Sure enough, around 3 a.m. a truck pulled up. A delivery of nonkosher livers had arrived. The detective team of Sparer and Traub busted the perps. “We walked into the store and confronted [the store owner] while he was doing his nefarious deeds,” Traub added. “That was one thing that we did and the story lived on.”

Shoshana remembers her father as someone who was resolutely committed to his calling. And to his family. “My dad’s hobby was work,” she said. “I never saw him relaxing on the couch reading a book. But he and my mom were married 25 years. I learned what love is by watching them.”

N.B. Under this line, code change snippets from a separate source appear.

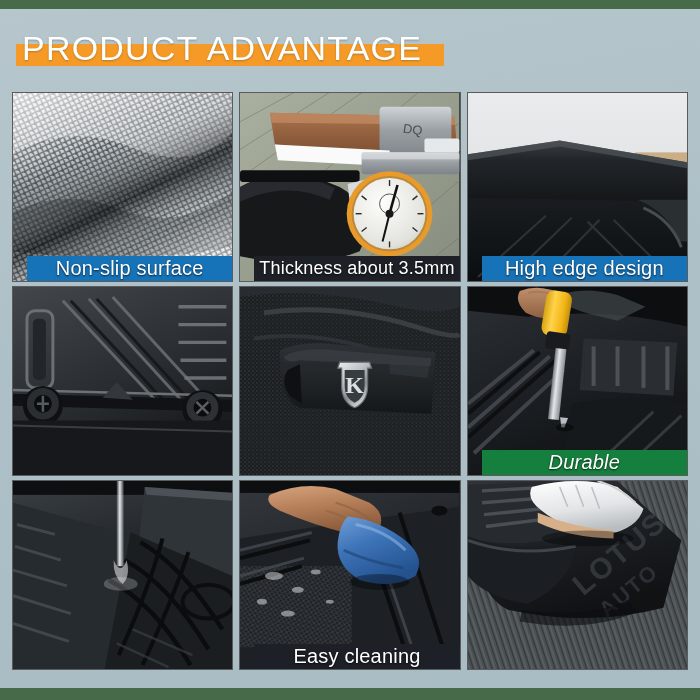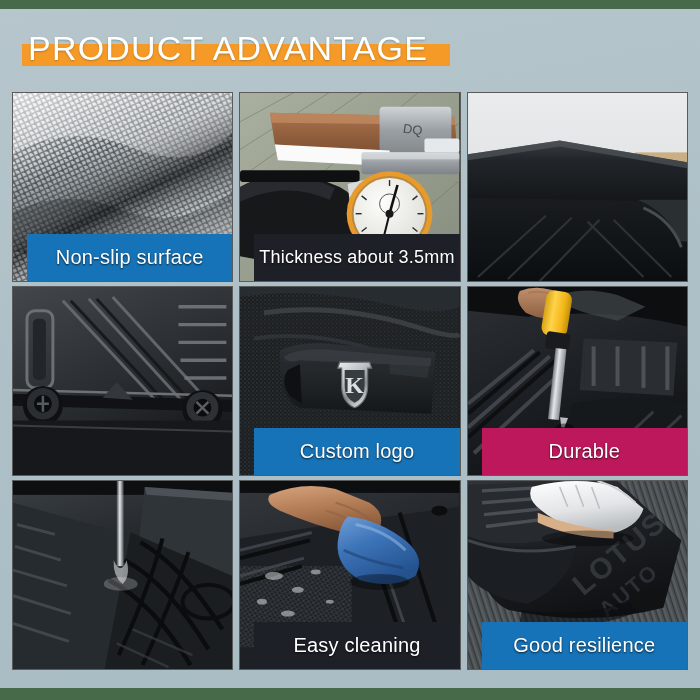"PRODUCT ADVANTAGE" #header { left: 22px -> 16px }
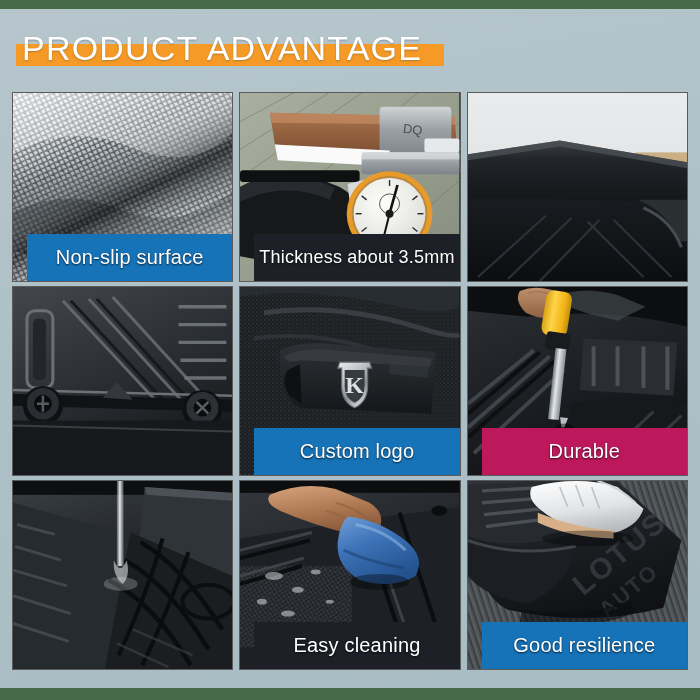"Non-slip surface" .caption { height: 47px -> 25px }
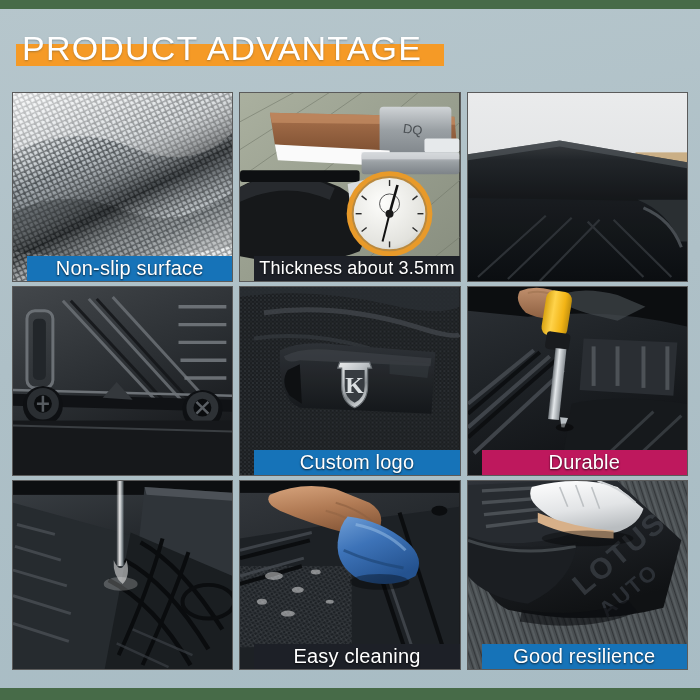"High edge design" div.caption { html: none -> <div>High edge design</div> }
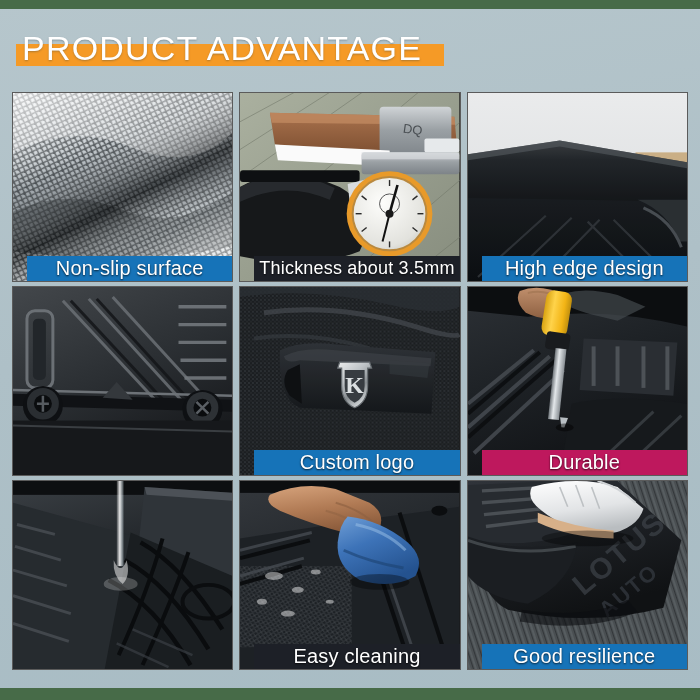"Custom logo" div.caption { html: <div>Custom logo</div> -> none }
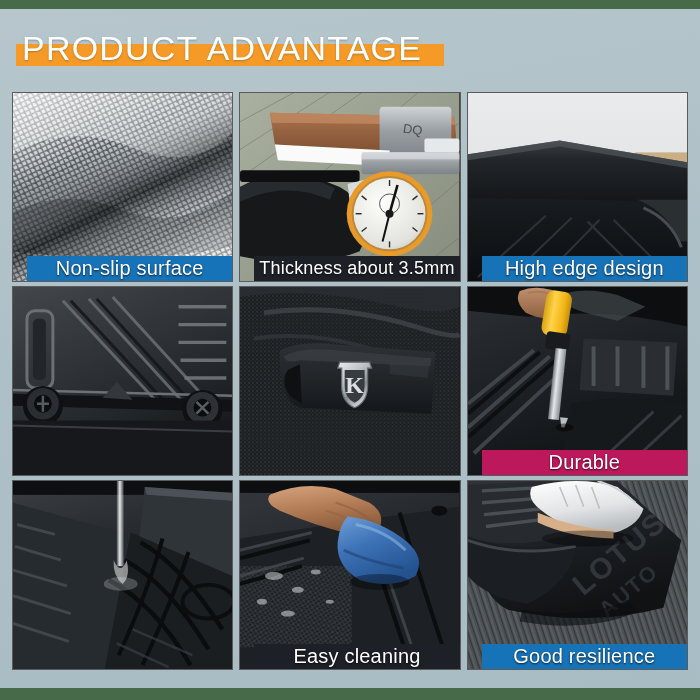"Durable" .caption.navy { background: #be185d -> #15803d; font-style: none -> italic }
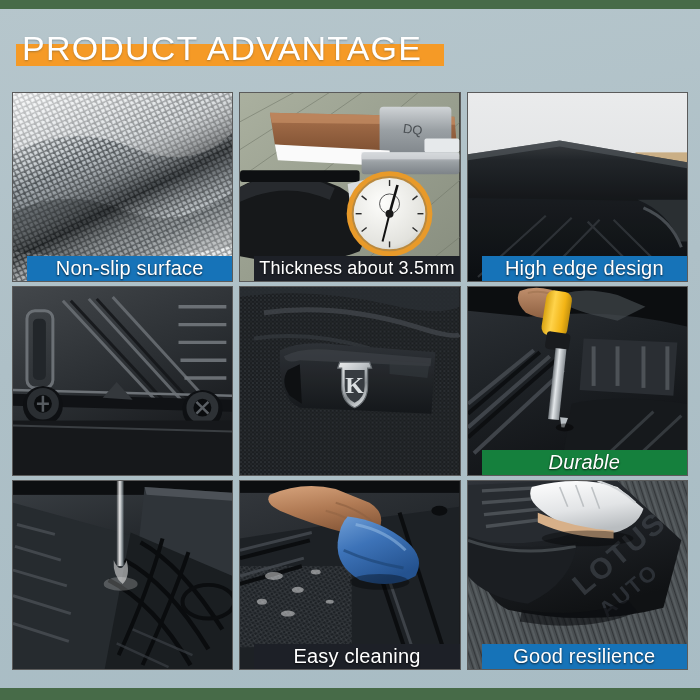"Good resilience" div.caption { html: <div>Good resilience</div> -> none }
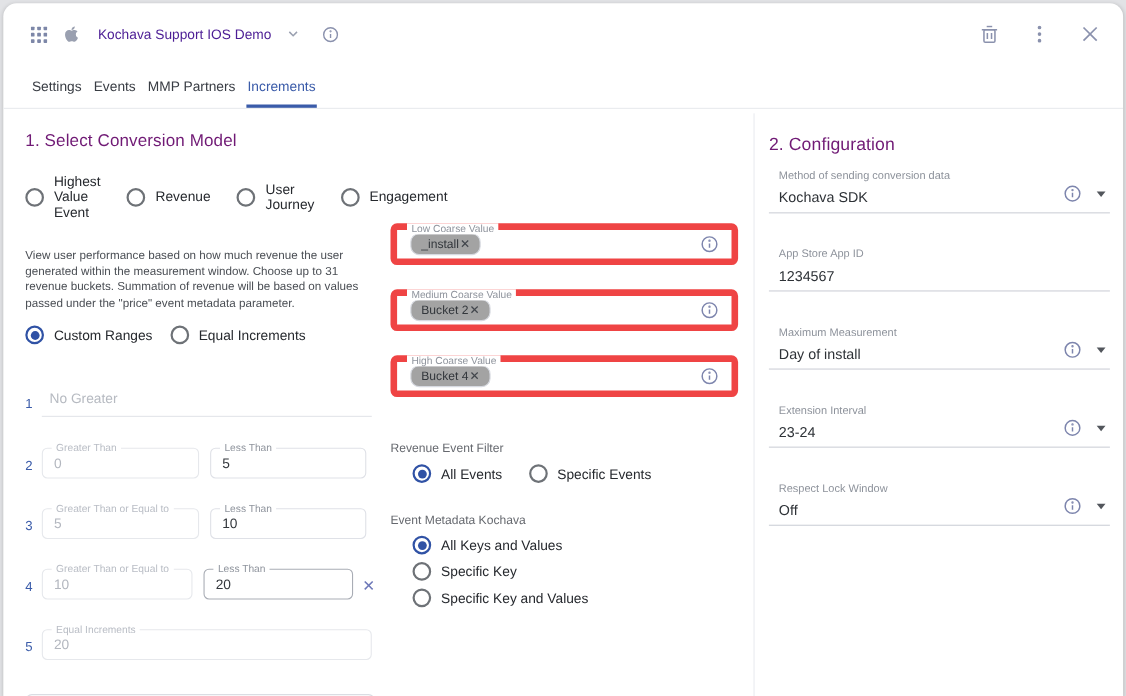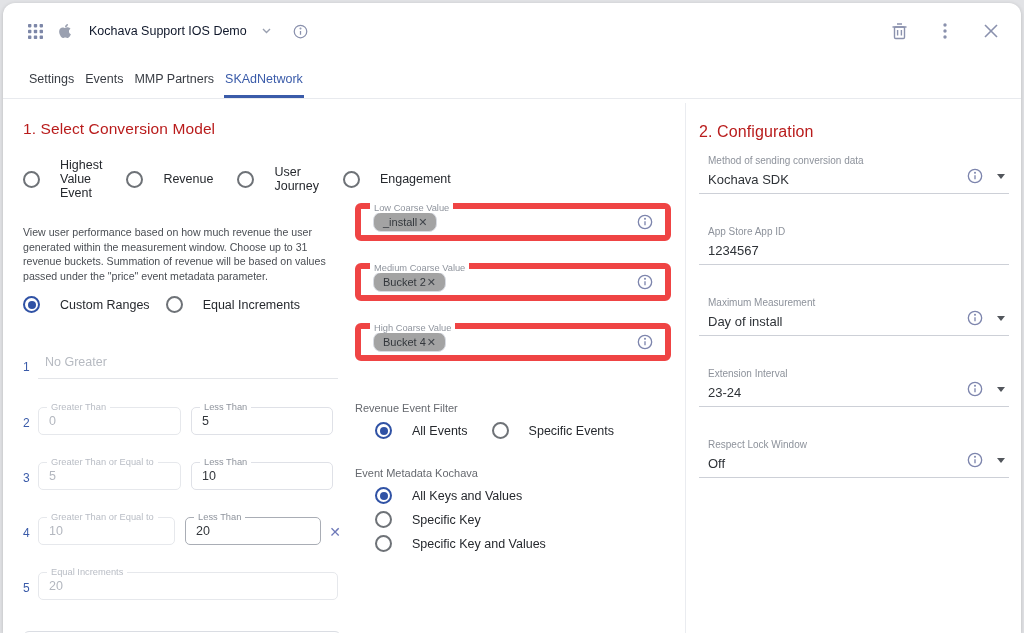"Kochava Support IOS Demo" .app-name { color: #0f172a -> #4c1d95 }
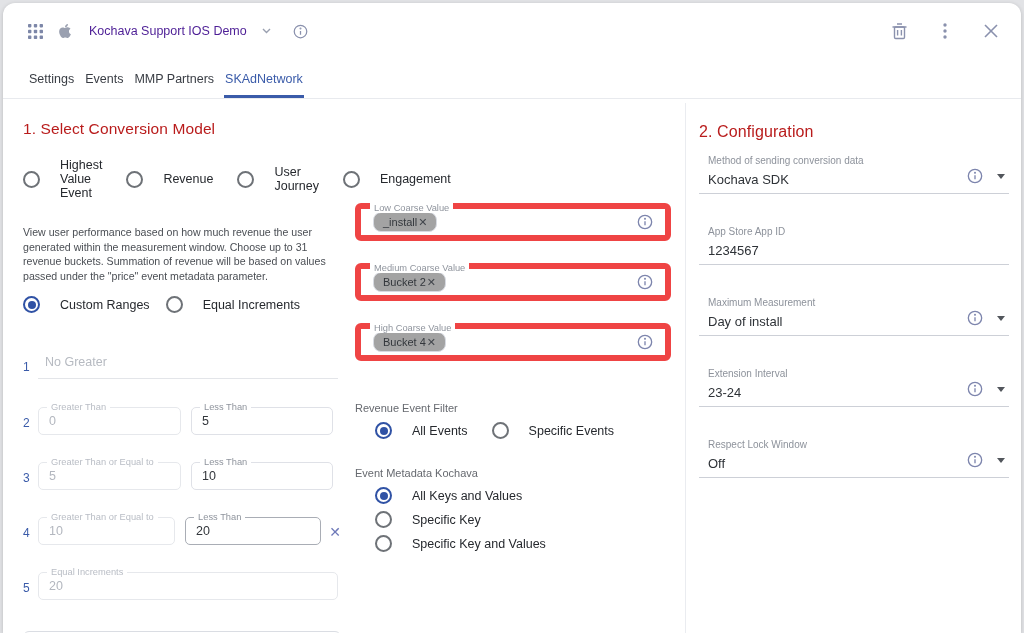"SKAdNetwork" div.tab { text: SKAdNetwork -> Increments }
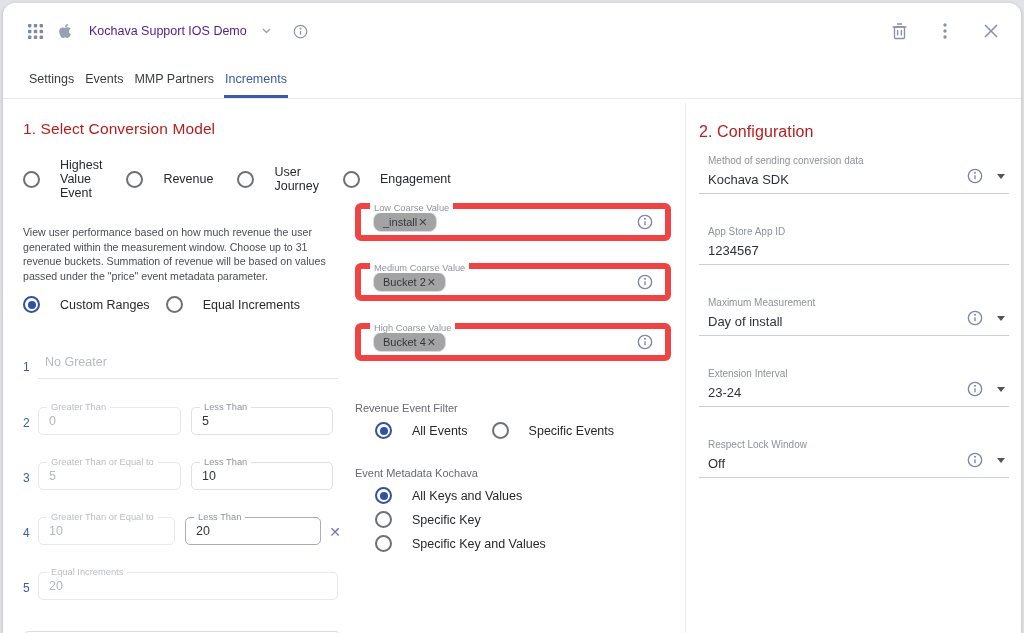"1. Select Conversion Model" .section-heading { color: #b91c1c -> #701a75 }
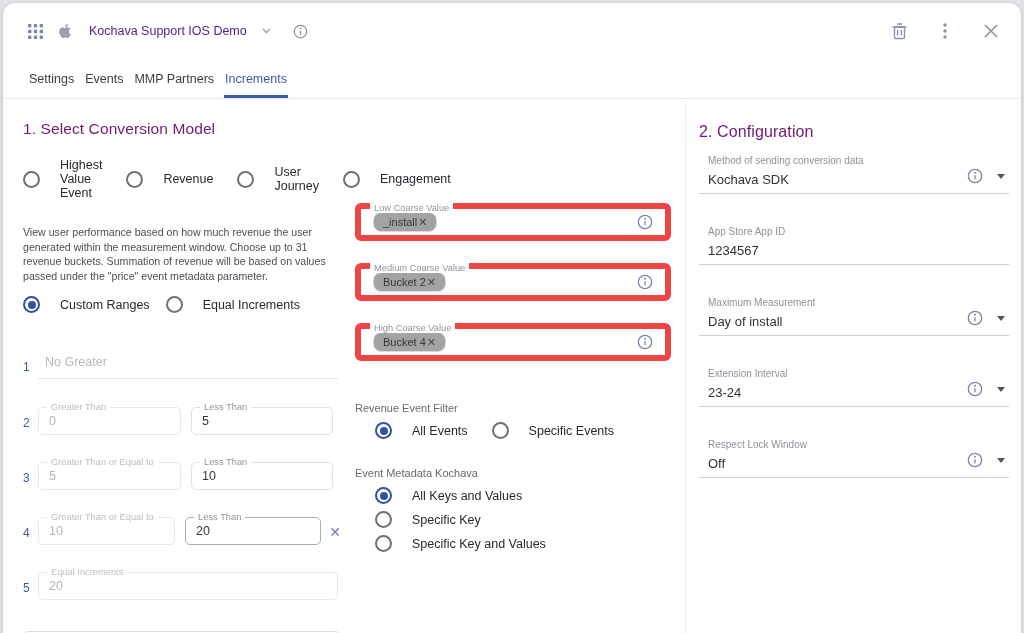"Highest Value Event" .radio-opt { gap: 20px -> 9px }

Sparer was dealt a terrible blow when Kitty died in 1990. He moved to Sonoma in retirement, but later suffered more sorrows with the deaths of two of his adult children, Arthur and Jennifer. But he found joy in his surviving family, including his grandchildren and great-grandchildren.

Said Semel: “He cared about people, whoever they were, and he was willing to open his heart and mind and services. His legacy is that of a warm and giving human being.”

Rabbi Malcom Sparer is survived by daughter Shoshana Sparer Manning of Fremont and Ruth Sparer Stern of Sunland, California, five grandchildren and three great-grandchildren.

Dan Pine

Dan Pine is a contributing editor at J. He was a longtime staff writer at J. and retired as news editor in 2020.